Je redoute un rétrécissement intellectuel de notre capacité à comprendre les événements d’une manière qui nous ressemble, et à intervenir dans le monde pour y apporter nos manières de voir et de
faire. D’autres traditions sont meilleures que nous sur d’autres registres. Mais que serait le protestantisme sans véritables pasteurs, qui sont d’abord des interprètes crédibles des Ecritures,
sans intellectuels capables de situer l’Evangile dans l’épaisseur de l’histoire de ses réceptions, et dans la diversité culturelle de leurs contextes ?
Regardons ce qu’avait fait Calvin à Genève : cette capacité de mobilisation a bouleversé l’Europe.

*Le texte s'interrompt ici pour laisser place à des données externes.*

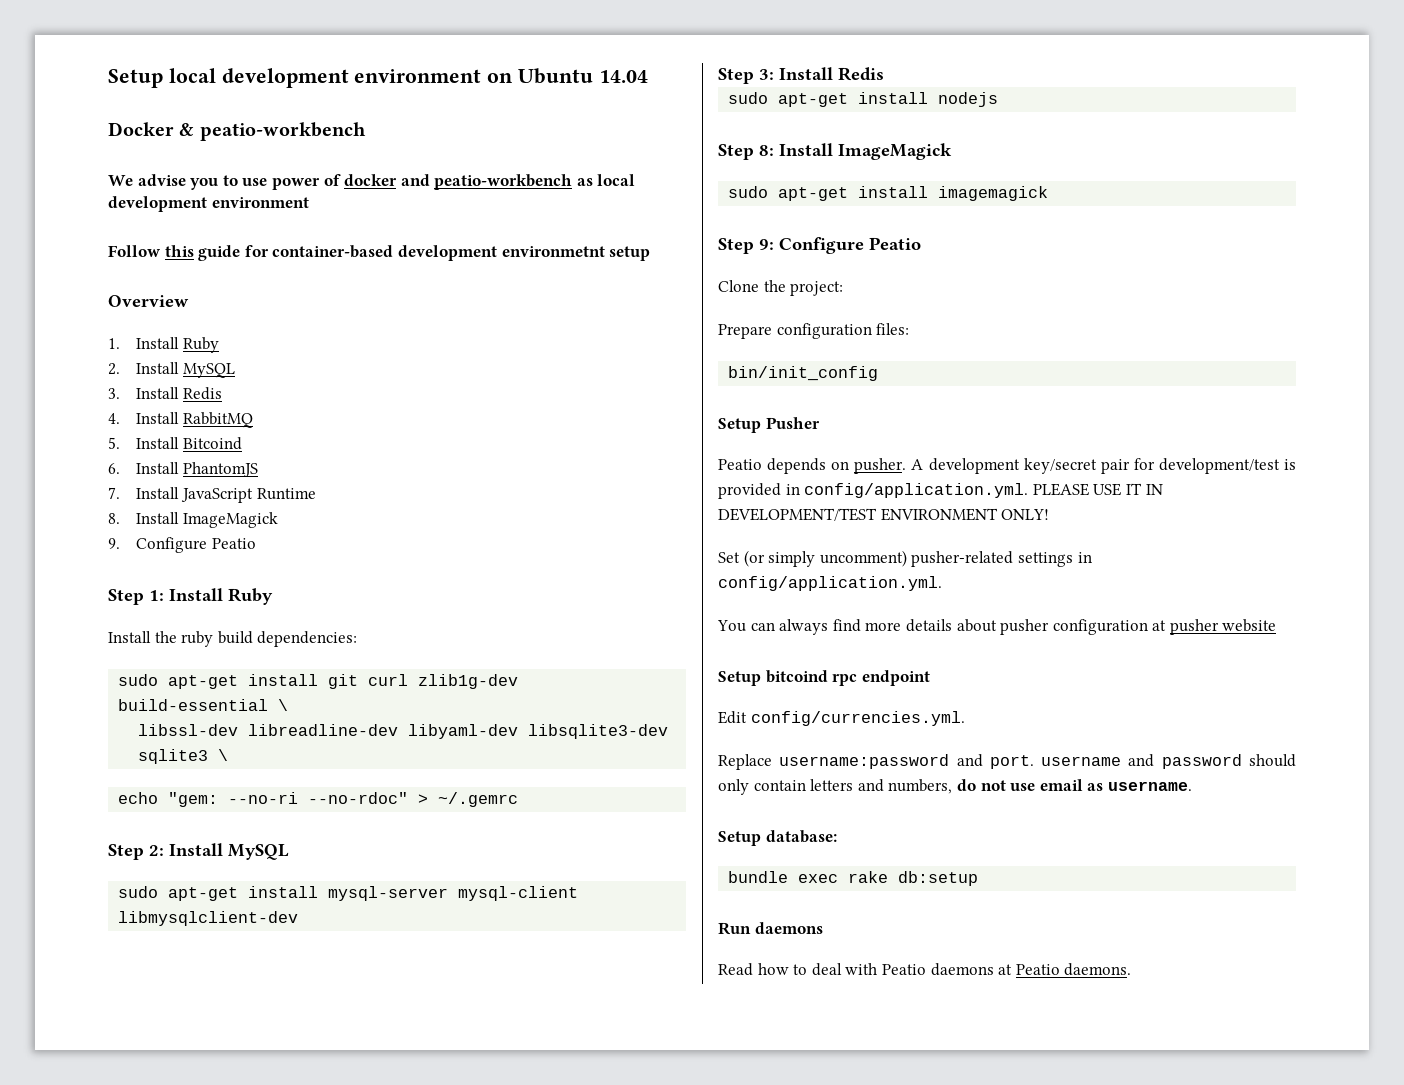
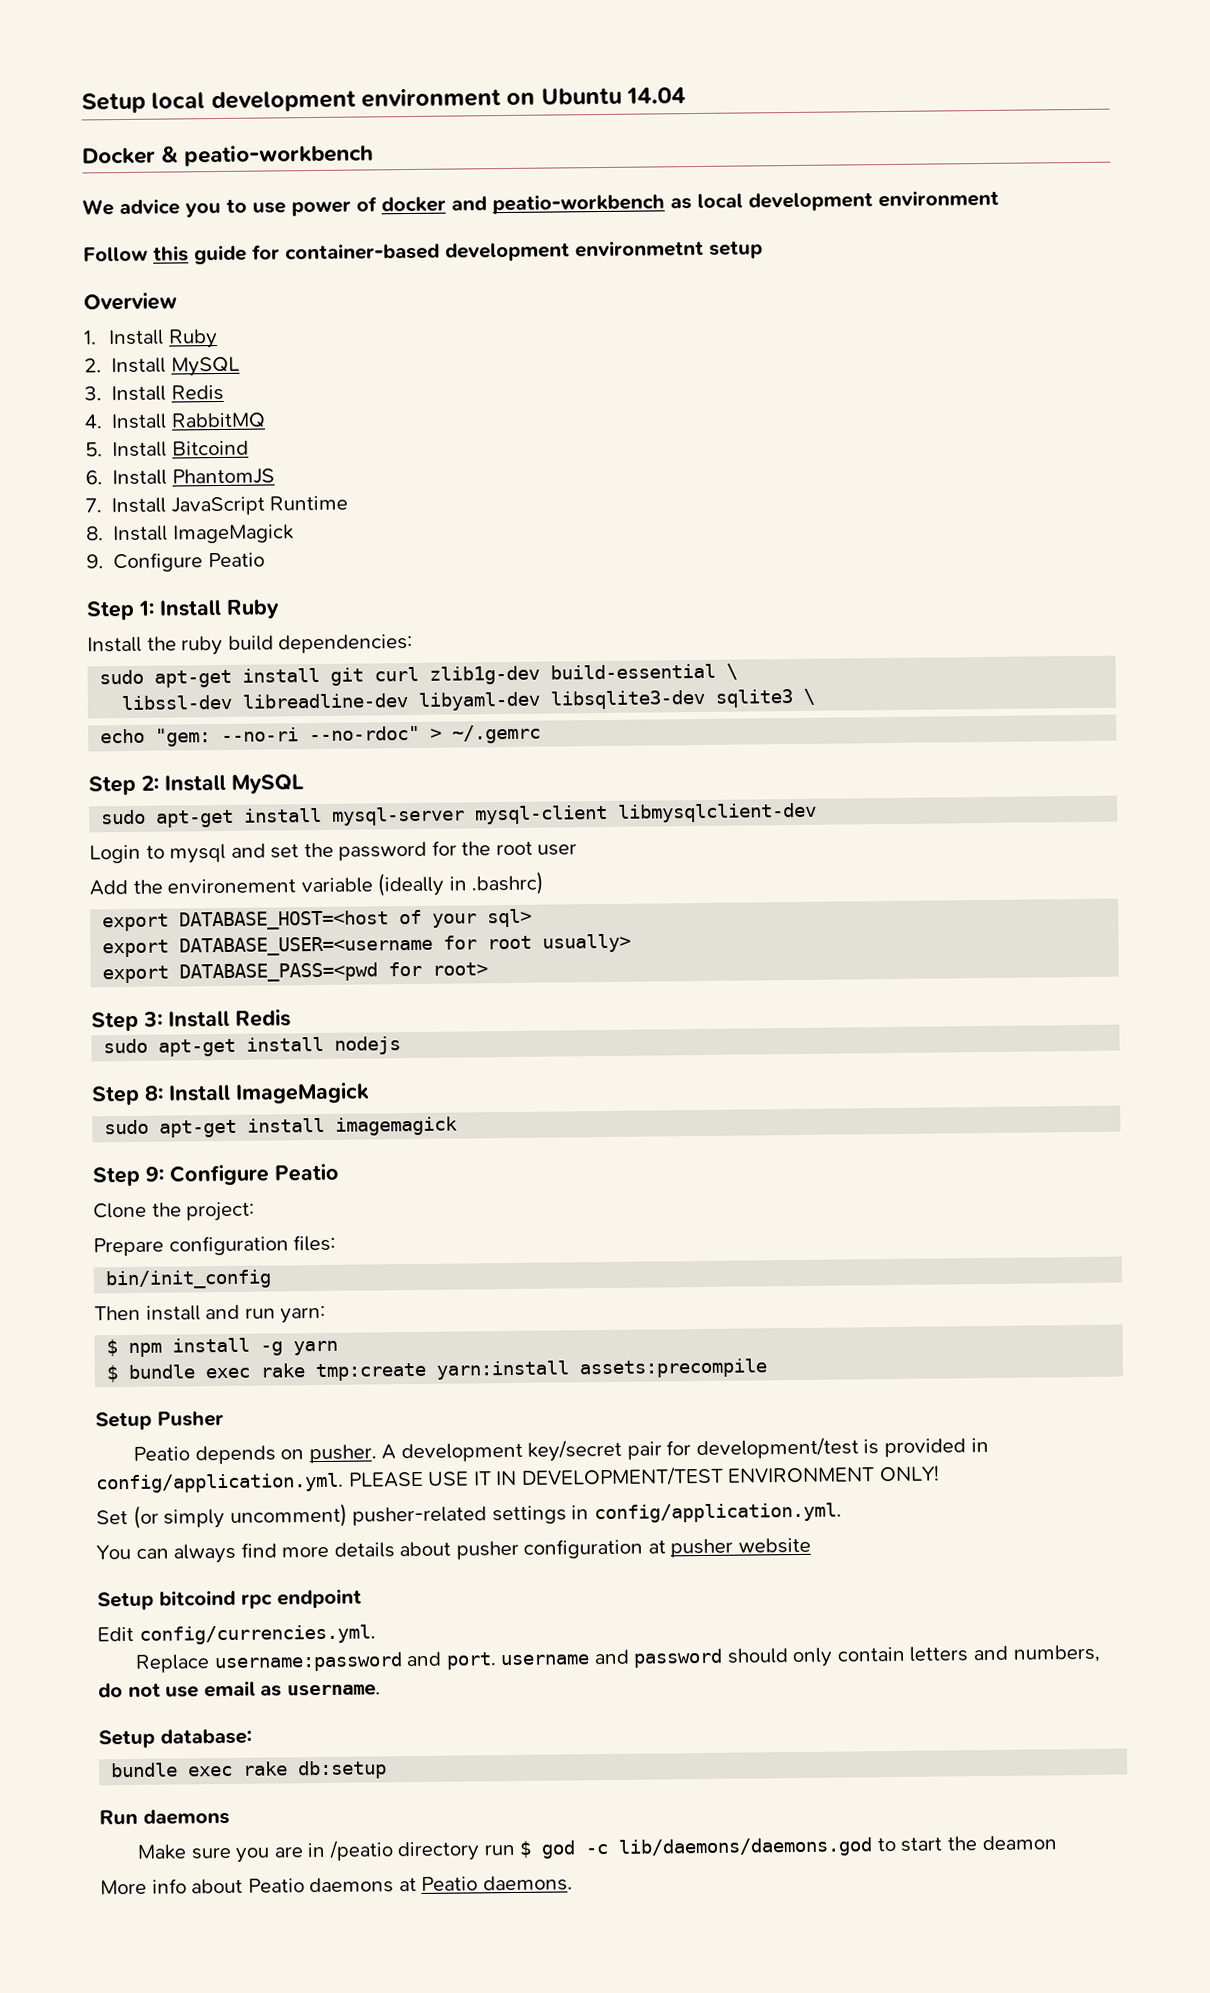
[137,174,186,186] advise -> [119,198,180,216] advice
(299, 918) none -> [89,840,578,864] [89,871,545,897] [102,908,533,932] [102,933,632,958] [102,961,489,984] // Login to mysql and set the password for the root user // Add the environement variable (ideally in .bashrc) // export DATABASE_HOST=<host of your sql> // export DATABASE_USER=<username for root usually> // export DATABASE_PASS=<pwd for root>
(879, 373) none -> [94,1304,327,1324] [106,1337,339,1358] [106,1358,768,1383] // Then install and run yarn: // $ npm install -g yarn // $ bundle exec rake tmp:create yarn:install assets:precompile
[718,963,878,976] Read how to deal with -> [137,1835,1057,1863] [100,1878,244,1895] Make sure you are in /peatio directory run $ god -c lib/daemons/daemons.god to start the deamon // More info about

Et c’est notre seul atout que d’attirer des « intelligences » – je ne parle pas d’abord de
diplômes ou de savants érudits, qui peuvent être très bornés, mais d’esprit larges et courageux, qui ne séparent pas l’approfondissement et l’élargissement de leurs visions. Il y a quelques jours
se tenait à Rennes une rencontre internationale autour de la pensée de Ricœur. L’amphithéâtre de 300 places était bondé de jeunes étudiants. Et nous ne verrions pas là une promesse pour notre
parole ?
Discerner l’important
Il existe aujourd’hui un préjugé catholique sur le protestantisme : la séparation entre Raison et Foi aurait d’abord donné un excès de rationalisme moraliste ou corrosif, puis n’aurait laissé
qu’une évangélisation réduite à l’efficacité positiviste des techniques commerciales, ou à l’irrationalisme émotionnel. Donnons-lui tort ! Et ne laissons pas l’opinion publique, exagérément
épouvantée par les néoprotestantismes américains ou africains, oublier la hauteur, la largeur, la profondeur du protestantisme français. Le protestantisme est pluriel, et je tiens à la diversité
de ses formes et expériences, mais il nous faut investir massivement dans la recherche et l’invention de formes de pensées et de vie capables de répondre à la hauteur des défis du temps, et
cesser de nous replier sur nos peaux de chagrin.
C’est pourquoi j’appelle solennellement tous nos amis à soutenir par tous les moyens le Fonds Ricœur (fondsricoeur.fr) et la faculté libre de théologie
protestante de Paris (83, bd Arago, 75014 Paris). Il y a des moments où l’on doit savoir discerner l’important.
Olivier Abel est philosophe. Il enseigne à l’Institut protestant de théologie, à Paris.